Immer weniger Heimarbeiter "Viele Chefs sind Kontrollfreaks"

Arbeite doch, wo du wohnst: Viele Vorgesetzte haben ihre Mitarbeiter aber lieber im Büro
Foto: Corbis
Karl Brenke ist Arbeitsmarkt- und Konjunkturexperte beim Deutschen Institut für Wirtschaftsforschung (DIW), für das er Heimarbeit in Deutschland analysiert hat. Seine Arbeitsschwerpunkte sind die Lohn- und Einkommensentwicklung, Arbeitskräftewanderungen sowie Erwerbsverhalten und demografische Entwicklung.
KarriereSPIEGEL: Herr Brenke, die Zahl der Heimarbeiter ist in Deutschland in den vergangenen vier Jahren um 800.000 auf 4,7 Millionen gesunken . Dagegen ist in der gesamten EU die Zahl derjenigen gestiegen, die von zu Hause arbeiten. Wie erklären Sie sich die unterschiedliche Entwicklung?

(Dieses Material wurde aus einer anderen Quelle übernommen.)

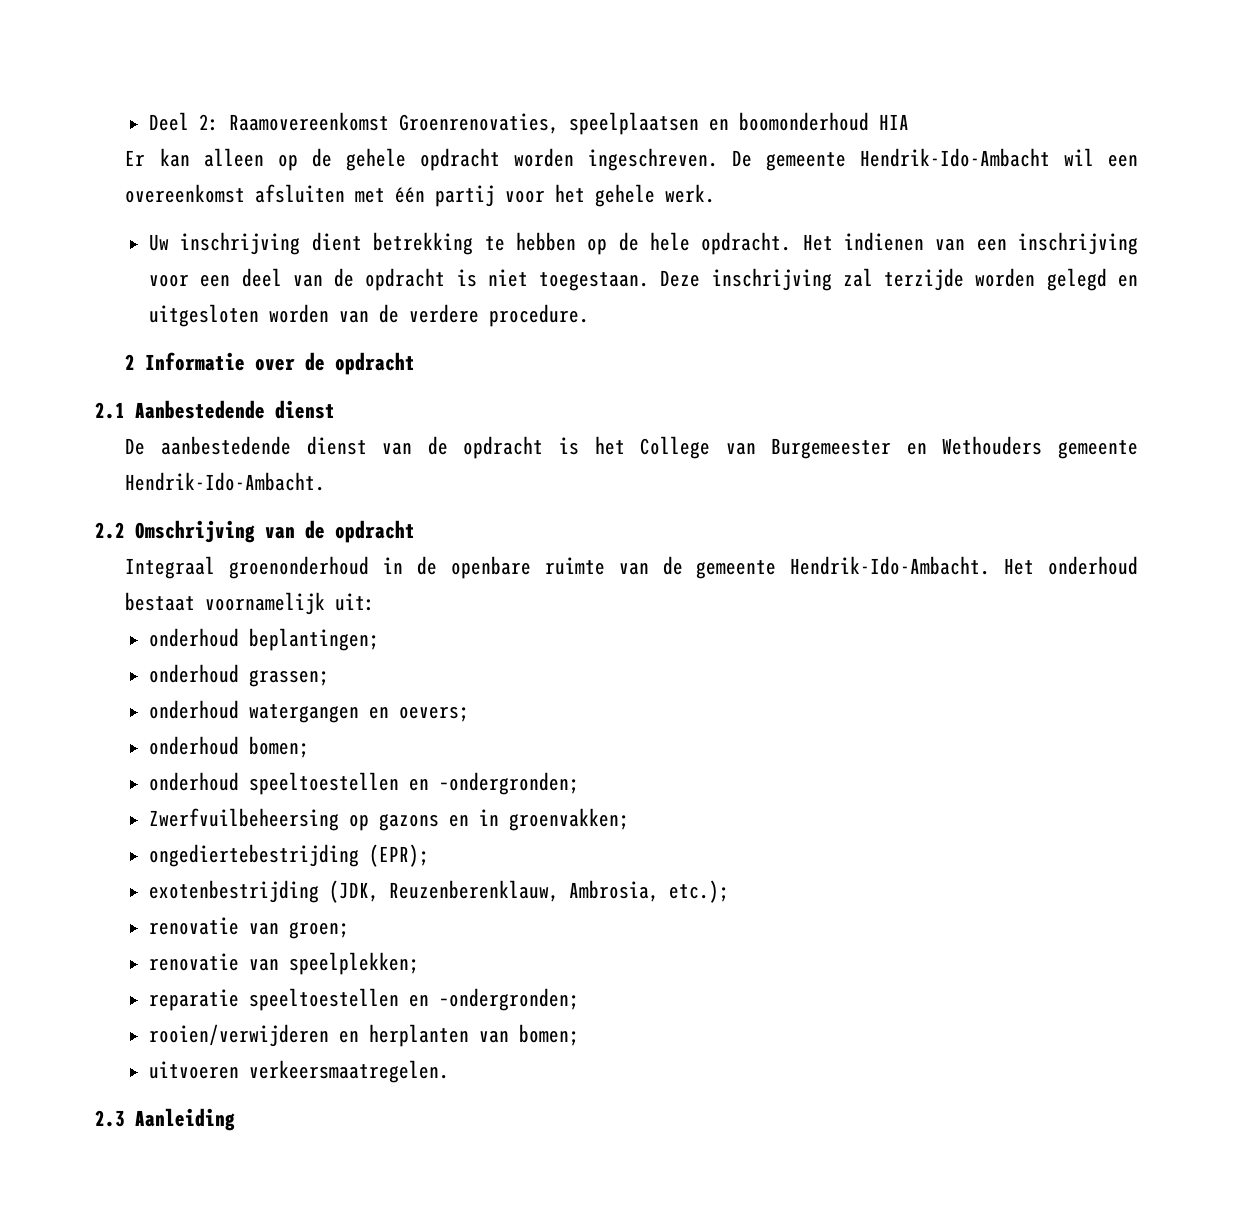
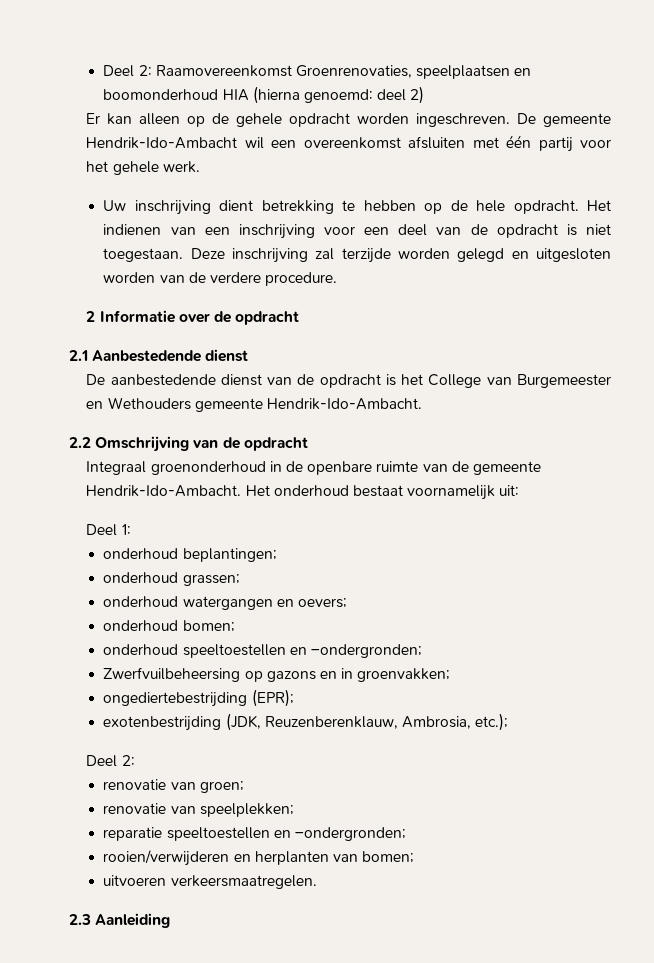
- Deel 2: Raamovereenkomst Groenrenovaties, speelplaatsen en boomonderhoud HIA
+ Deel 2: Raamovereenkomst Groenrenovaties, speelplaatsen en boomonderhoud HIA (hierna genoemd: deel 2)
+ Deel 1:
  exotenbestrijding (JDK, Reuzenberenklauw, Ambrosia, etc.);
+ Deel 2:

Brenke: Das könnte zum Teil daran liegen, dass es in Deutschland relativ viele Arbeitsplätze in der Industrie gibt, die sich nicht für Heimarbeit eignen. Insgesamt lässt sich die gegenläufige Entwicklung dadurch aber nicht erklären, weil sich unsere Berufsstruktur von der in Schweden oder Großbritannien nur wenig unterscheidet. Vielmehr glaube ich, dass die Unternehmenskultur den Unterschied macht: Die Beschäftigten haben dort mehr Freiräume. In deutschen Firmen herrscht Anwesenheitswahn, viele Chefs sind Kontrollfreaks. Sie wollen, dass ihre Mitarbeiter von neun bis fünf am Schreibtisch sitzen. Das finde ich schade.
KarriereSPIEGEL: Warum?
Brenke: Weil Chefs nicht erkennen, dass sie dadurch Potentiale verschenken. Die Rechnung ist doch ganz einfach: Bekommen Arbeitnehmer Beruf und Familie besser unter einen Hut, steigt die Zufriedenheit - und das fördert wiederum die Produktivität. Heimarbeit zu fördern ist also nicht nur für viele Mitarbeiter gut - sondern letztlich auch fürs Geschäft.
KarriereSPIEGEL: Welche Länder stechen im europäischen Vergleich hervor?
Brenke: Die meisten Heimarbeiter gibt es in Island. Das könnte daran liegen, dass das Land dünn besiedelt und das Wetter oft schlecht ist. Vielleicht lassen Unternehmen ihre Mitarbeiter dort deshalb von zu Hause arbeiten. Überhaupt sind die skandinavischen Länder ganz vorne dabei, aber auch in Großbritannien und Frankreich gibt es viele Heimarbeiter. Deutschland liegt in diesem Ranking im unteren Mittelfeld.
KarriereSPIEGEL: 2008 erreichte die Zahl der Heimarbeiter in Deutschland ihren Höhepunkt, seitdem sinkt die Zahl kontinuierlich. Wie kommt das?
Brenke: Das ist mir ein Rätsel. Zumal die technischen Möglichkeiten besser geworden sind und es immer mehr qualifizierte Jobs gibt, die sich für Heimarbeit gut eignen. Da sind die Vorgesetzten am Zug. Sie sollten ihre Vorurteile abbauen und Heimarbeit stärker fördern.